Loss function and update

Here we write a function similar to agent.update.


In [ ]:
# predict q-values for next states
predicted_next_qvalues = get_output(l_qvalues, {l_states: < theano input with for states> })


# Computing target q-values under
gamma = 0.99
target_qvalues_for_actions = <target Q-values using rewards and predicted_next_qvalues>

# zero-out q-values at the end
target_qvalues_for_actions = (1-is_end)*target_qvalues_for_actions

# don't compute gradient over target q-values (consider constant)
target_qvalues_for_actions = theano.gradient.disconnected_grad(
    target_qvalues_for_actions)

In [ ]:
# mean squared error loss function
loss = <mean squared between target_qvalues_for_actions and predicted_qvalues_for_actions>

In [ ]:
# all network weights
all_weights = get_all_params(l_qvalues, trainable=True)

# network updates. Note the small learning rate (for stability)
updates = lasagne.updates.sgd(loss, all_weights, learning_rate=1e-4)

In [ ]:
# Training function that resembles agent.update(state,action,reward,next_state)
# with 1 more argument meaning is_end
train_step = theano.function([current_states, actions, rewards, next_states, is_end],
                             updates=updates)

Playing the game


In [ ]:
epsilon = 0.25  # initial epsilon


def generate_session(t_max=1000):
    """play env with approximate q-learning agent and train it at the same time"""

    total_reward = 0
    s = env.reset()

    for t in range(t_max):

        # get action q-values from the network
        q_values = get_qvalues([s])[0]

        a = <YOUR CODE: epsilon-greedily selected action>

        new_s, r, done, info = env.step(a)
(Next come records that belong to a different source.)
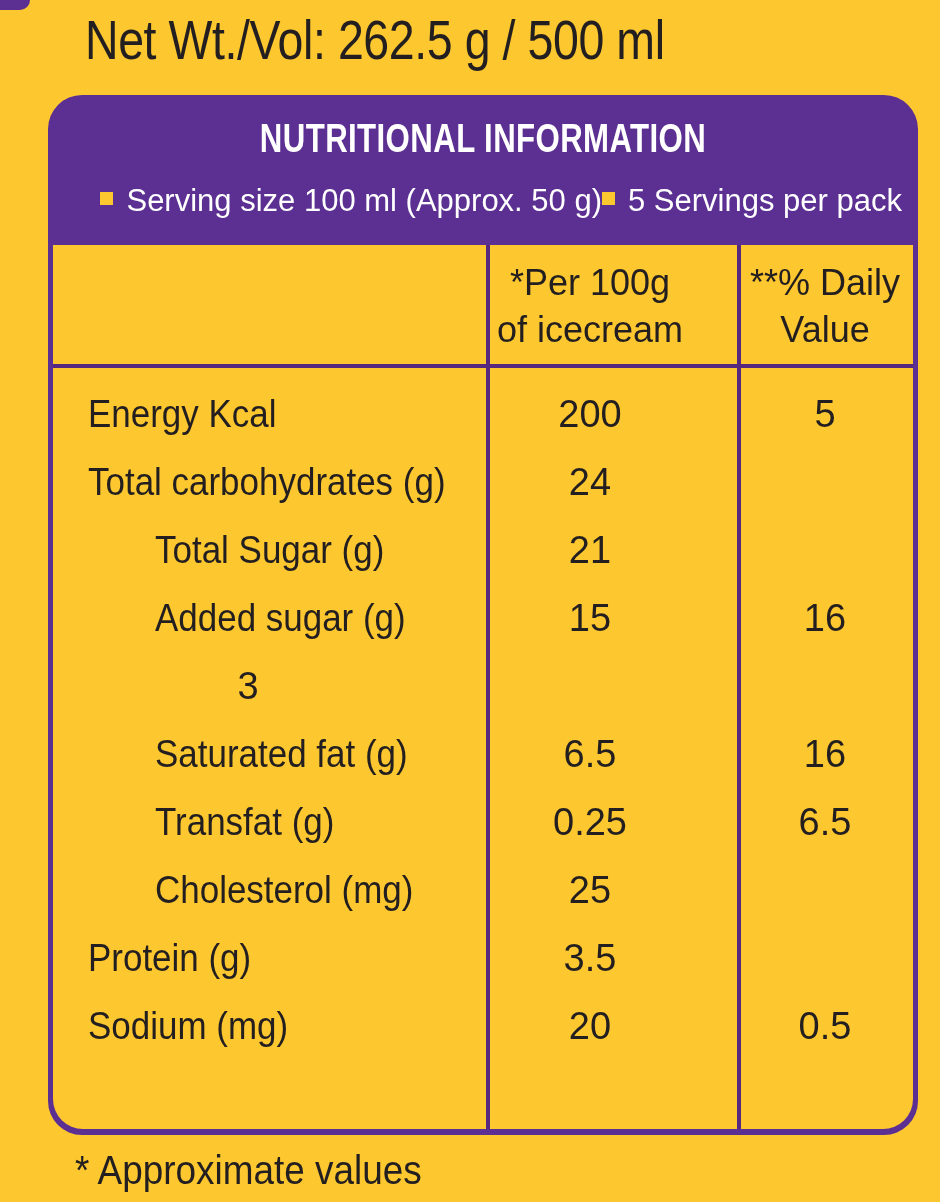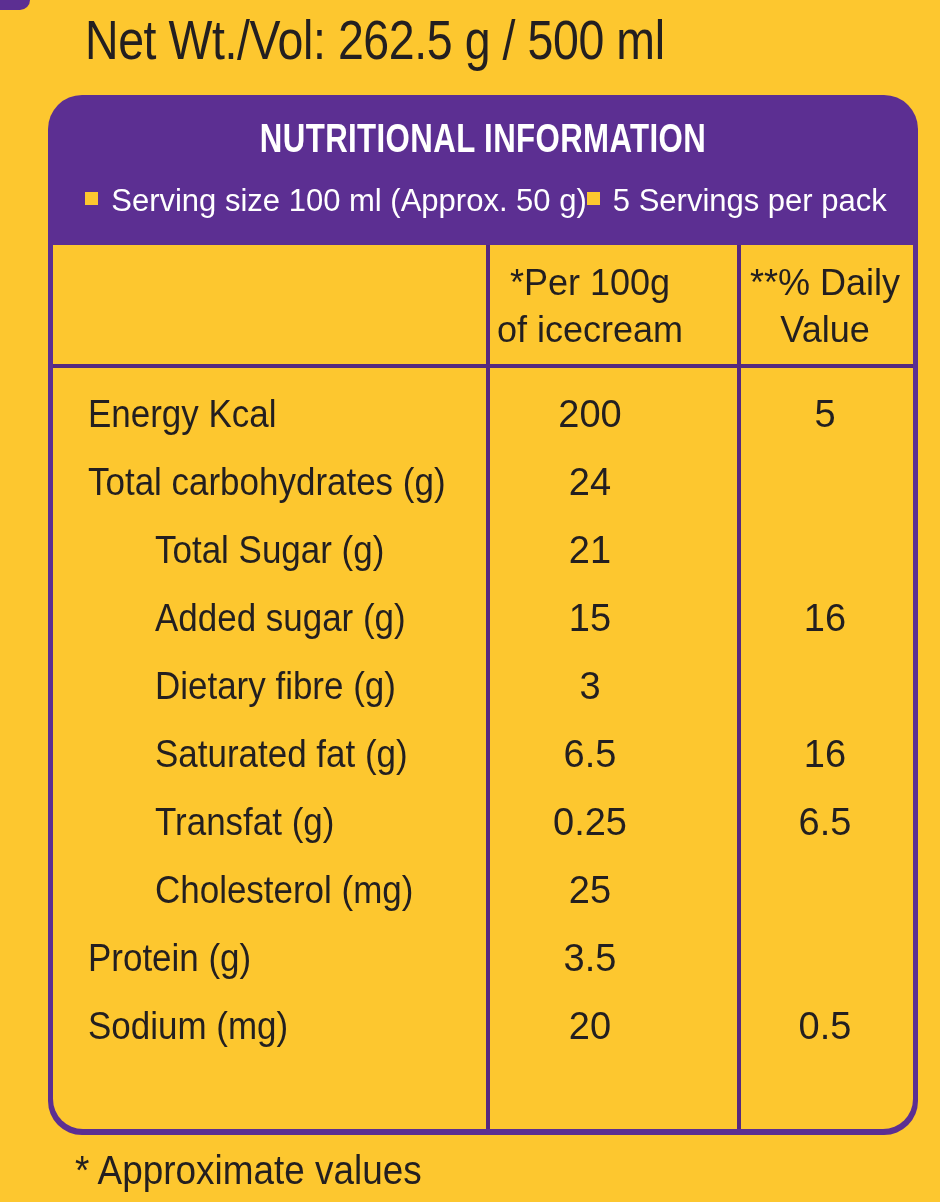--- a/index.html
+++ b/index.html
@@ -31,21 +31,21 @@
     position:absolute;left:48px;top:95px;width:870px;height:1040px;
     background:var(--purple);border-radius:34px;
   }
   .panel-title{
     margin-top:20px;text-align:center;color:var(--white);
     font-weight:700;font-size:40px;line-height:46px;
     letter-spacing:0.5px;white-space:nowrap;
     transform:scaleX(0.78);transform-origin:center top;
   }
   .serving-row{
-    display:flex;justify-content:center;align-items:flex-start;
+    display:flex;justify-content:flex-end;align-items:flex-start;
     padding:21px 16px 0 22px;color:var(--white);
   }
   .serving-item{display:flex;align-items:flex-start;}
   .bullet{
     width:13px;height:13px;background:var(--yellow);
     margin:10px 13px 0 0;flex:none;
   }
   .serving-label{font-size:31px;line-height:38px;white-space:nowrap;}
   .table-wrap{
     position:absolute;left:5px;right:5px;top:150px;bottom:6px;
@@ -140,21 +140,20 @@
         <div class="td-label"><span>Total Sugar (g)</span></div>
         <div class="td-num c2">21</div>
         <div class="td-num"></div>
       </div>
       <div class="trow indent">
         <div class="td-label"><span>Added sugar (g)</span></div>
         <div class="td-num c2">15</div>
         <div class="td-num">16</div>
       </div>
       <div class="trow indent">
-        <div class="td-label"><span>Dietary fibre (g)</span></div>
         <div class="td-num c2">3</div>
         <div class="td-num"></div>
       </div>
       <div class="trow indent">
         <div class="td-label"><span>Saturated fat (g)</span></div>
         <div class="td-num c2">6.5</div>
         <div class="td-num">16</div>
       </div>
       <div class="trow indent">
         <div class="td-label"><span>Transfat (g)</span></div>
        # train agent one step. Note that we use one-element arrays instead of scalars
        # because that's what function accepts.
        train_step([s], [a], [r], [new_s], [done])

        total_reward += r

        s = new_s
        if done:
            break

    return total_reward

In [ ]:
for i in range(100):

    rewards = [generate_session() for _ in range(100)]  # generate new sessions

    epsilon *= 0.95

    print("mean reward:%.3f\tepsilon:%.5f" % (np.mean(rewards), epsilon))

    if np.mean(rewards) > 300:
        print("You Win!")
        break

    assert epsilon != 0, "Please explore environment"

Video


In [ ]:
epsilon = 0  # Don't forget to reset epsilon back to initial value if you want to go on training

In [ ]:
# record sessions
import gym.wrappers

env = gym.wrappers.Monitor(gym.make("CartPole-v0"),
                           directory="videos", force=True)
sessions = [generate_session() for _ in range(100)]
env.close()

In [ ]:
# show video
from IPython.display import HTML
import os

video_names = list(
    filter(lambda s: s.endswith(".mp4"), os.listdir("./videos/")))

HTML("""
<video width="640" height="480" controls>
  <source src="{}" type="video/mp4">
</video>
""".format("./videos/" + video_names[-1]))  # this may or may not be _last_ video. Try other indices

In [ ]: